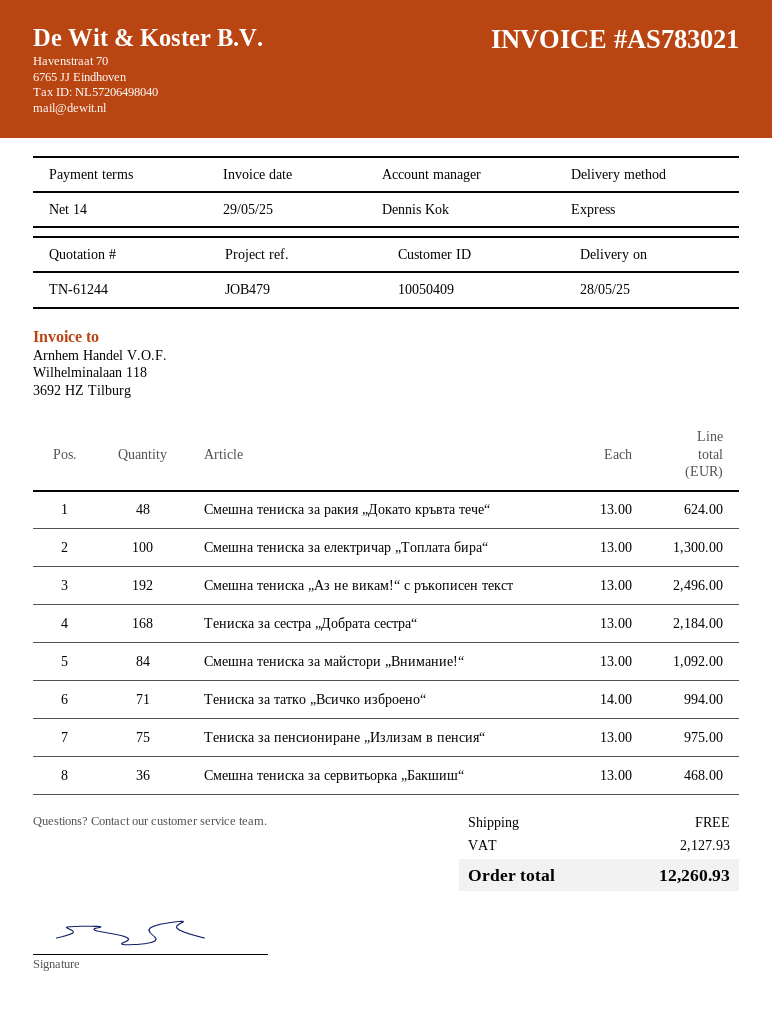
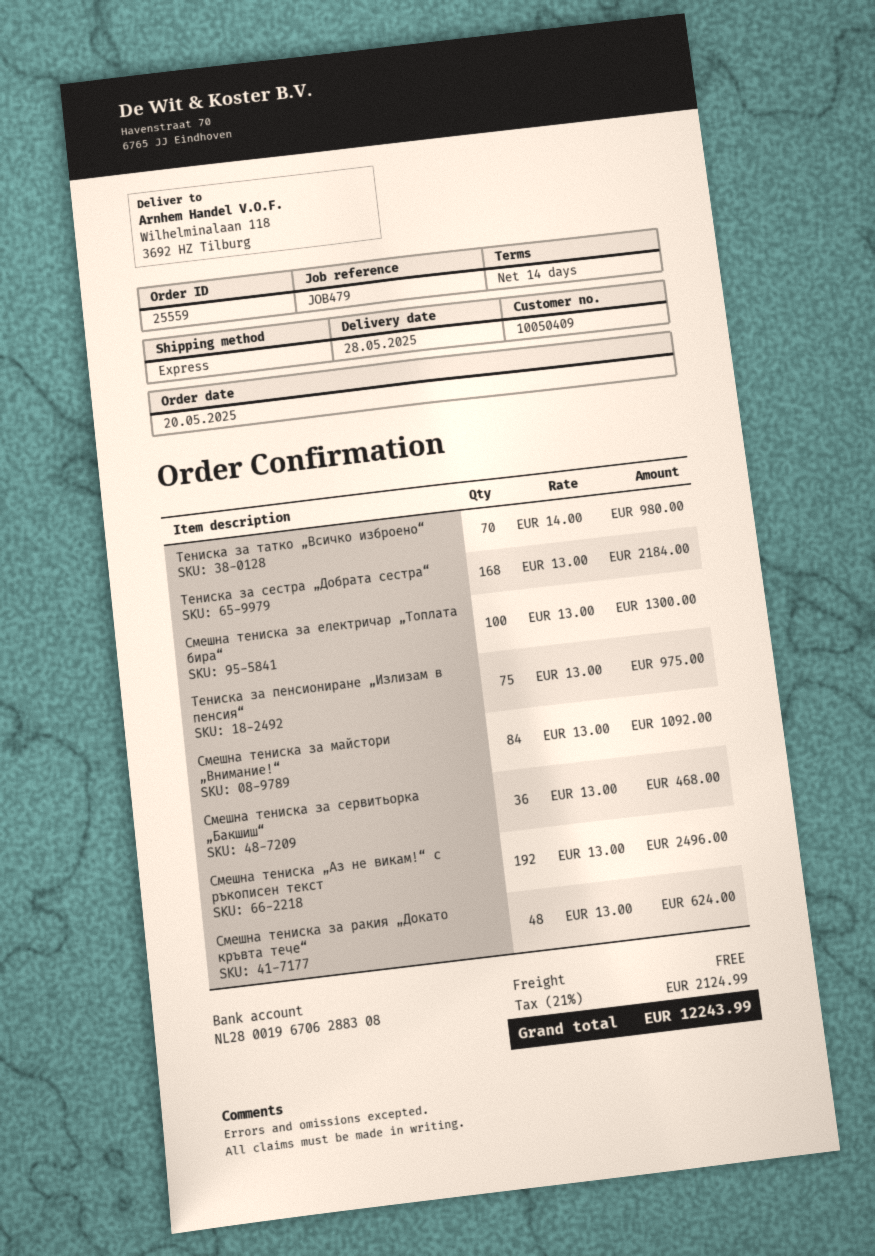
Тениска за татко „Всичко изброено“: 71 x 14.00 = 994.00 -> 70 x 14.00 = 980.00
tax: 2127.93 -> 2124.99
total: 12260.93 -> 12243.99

...

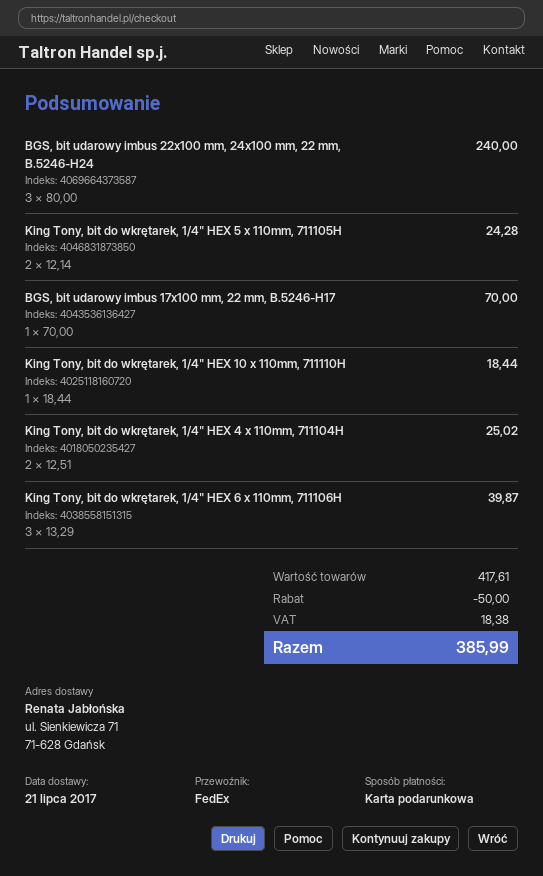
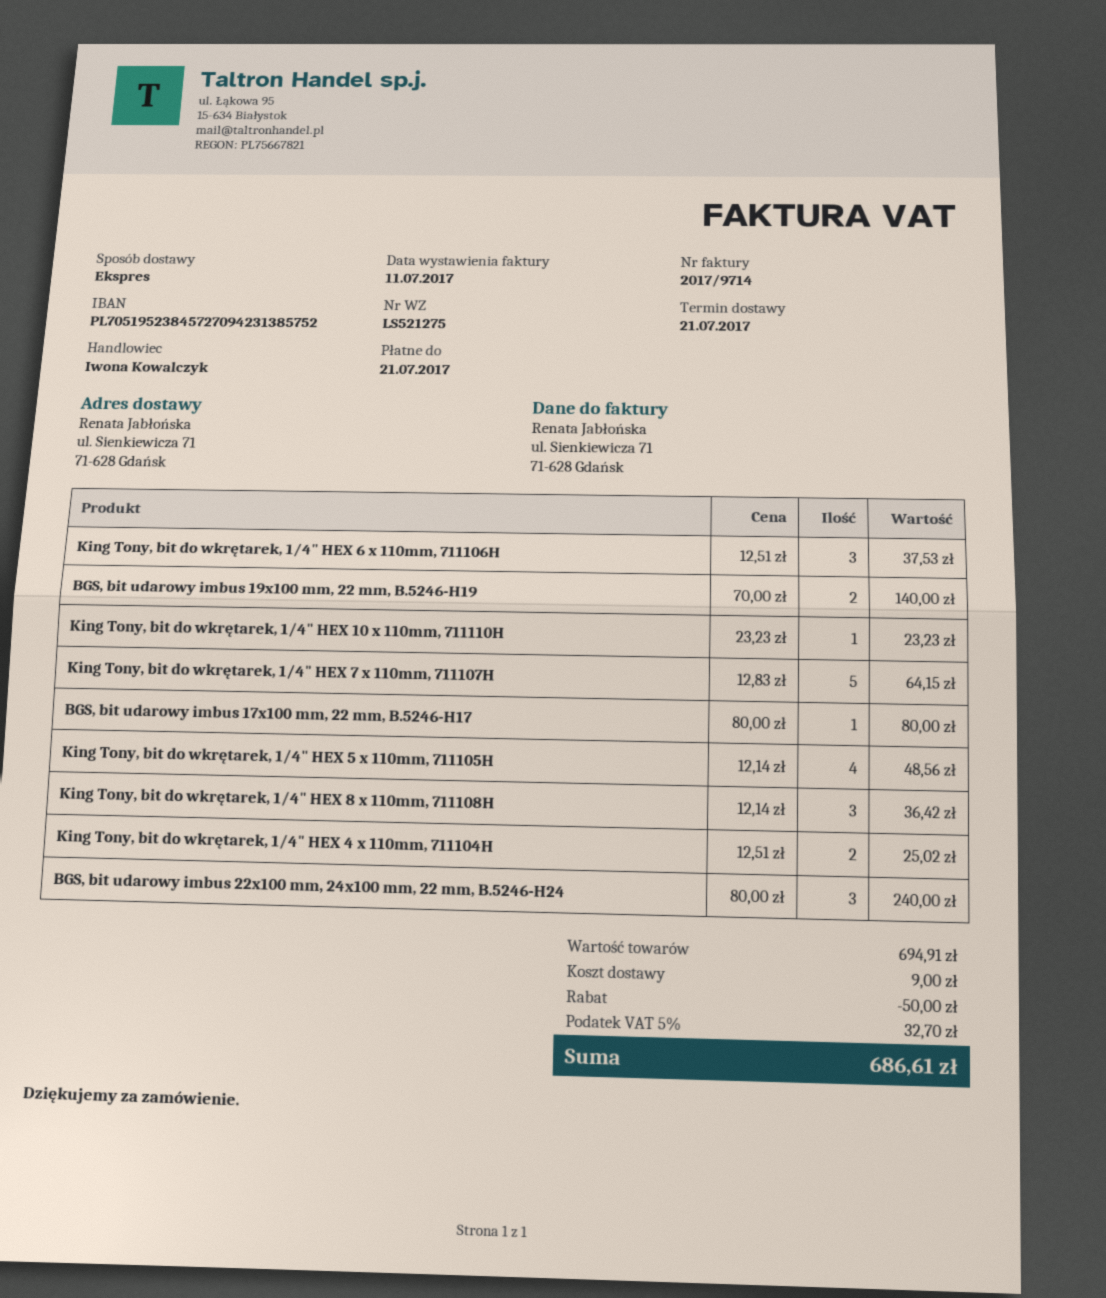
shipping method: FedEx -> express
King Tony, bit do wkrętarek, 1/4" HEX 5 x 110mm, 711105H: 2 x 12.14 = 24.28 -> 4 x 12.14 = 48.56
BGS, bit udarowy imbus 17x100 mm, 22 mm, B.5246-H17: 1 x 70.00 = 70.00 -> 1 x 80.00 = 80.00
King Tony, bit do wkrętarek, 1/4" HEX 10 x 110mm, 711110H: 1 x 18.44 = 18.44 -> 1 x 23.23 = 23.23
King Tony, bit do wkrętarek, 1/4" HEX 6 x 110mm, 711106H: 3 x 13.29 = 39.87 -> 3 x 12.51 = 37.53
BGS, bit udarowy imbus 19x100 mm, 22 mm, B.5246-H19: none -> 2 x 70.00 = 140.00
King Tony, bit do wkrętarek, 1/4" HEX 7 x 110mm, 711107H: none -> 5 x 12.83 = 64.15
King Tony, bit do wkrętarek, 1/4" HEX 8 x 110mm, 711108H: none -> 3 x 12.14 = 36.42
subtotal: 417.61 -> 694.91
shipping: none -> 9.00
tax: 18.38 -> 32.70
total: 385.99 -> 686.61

---

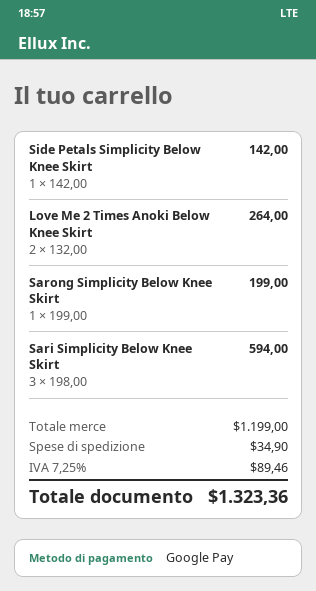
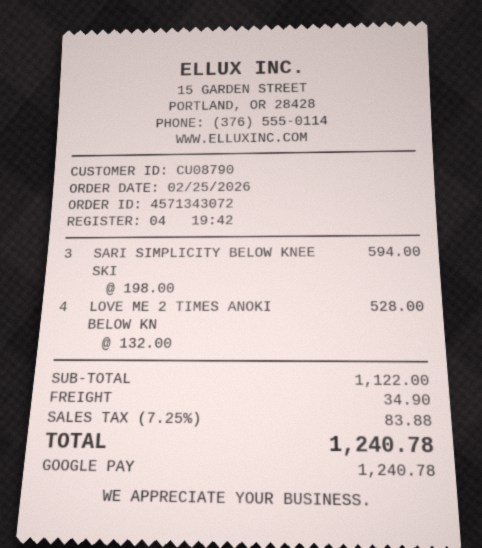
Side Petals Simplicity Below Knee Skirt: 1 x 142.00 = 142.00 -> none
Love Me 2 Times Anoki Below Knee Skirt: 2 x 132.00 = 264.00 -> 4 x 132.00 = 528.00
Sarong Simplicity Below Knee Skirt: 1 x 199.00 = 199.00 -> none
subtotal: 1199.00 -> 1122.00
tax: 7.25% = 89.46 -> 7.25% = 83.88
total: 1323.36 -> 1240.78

What you have to do:
Above are the records. Copy the lines beginning at the one that has "12.51 = 37.53" and ending with the one that has "total: 385.99 -> 686.61", unchanged.

Solution to this exercise:
King Tony, bit do wkrętarek, 1/4" HEX 6 x 110mm, 711106H: 3 x 13.29 = 39.87 -> 3 x 12.51 = 37.53
BGS, bit udarowy imbus 19x100 mm, 22 mm, B.5246-H19: none -> 2 x 70.00 = 140.00
King Tony, bit do wkrętarek, 1/4" HEX 7 x 110mm, 711107H: none -> 5 x 12.83 = 64.15
King Tony, bit do wkrętarek, 1/4" HEX 8 x 110mm, 711108H: none -> 3 x 12.14 = 36.42
subtotal: 417.61 -> 694.91
shipping: none -> 9.00
tax: 18.38 -> 32.70
total: 385.99 -> 686.61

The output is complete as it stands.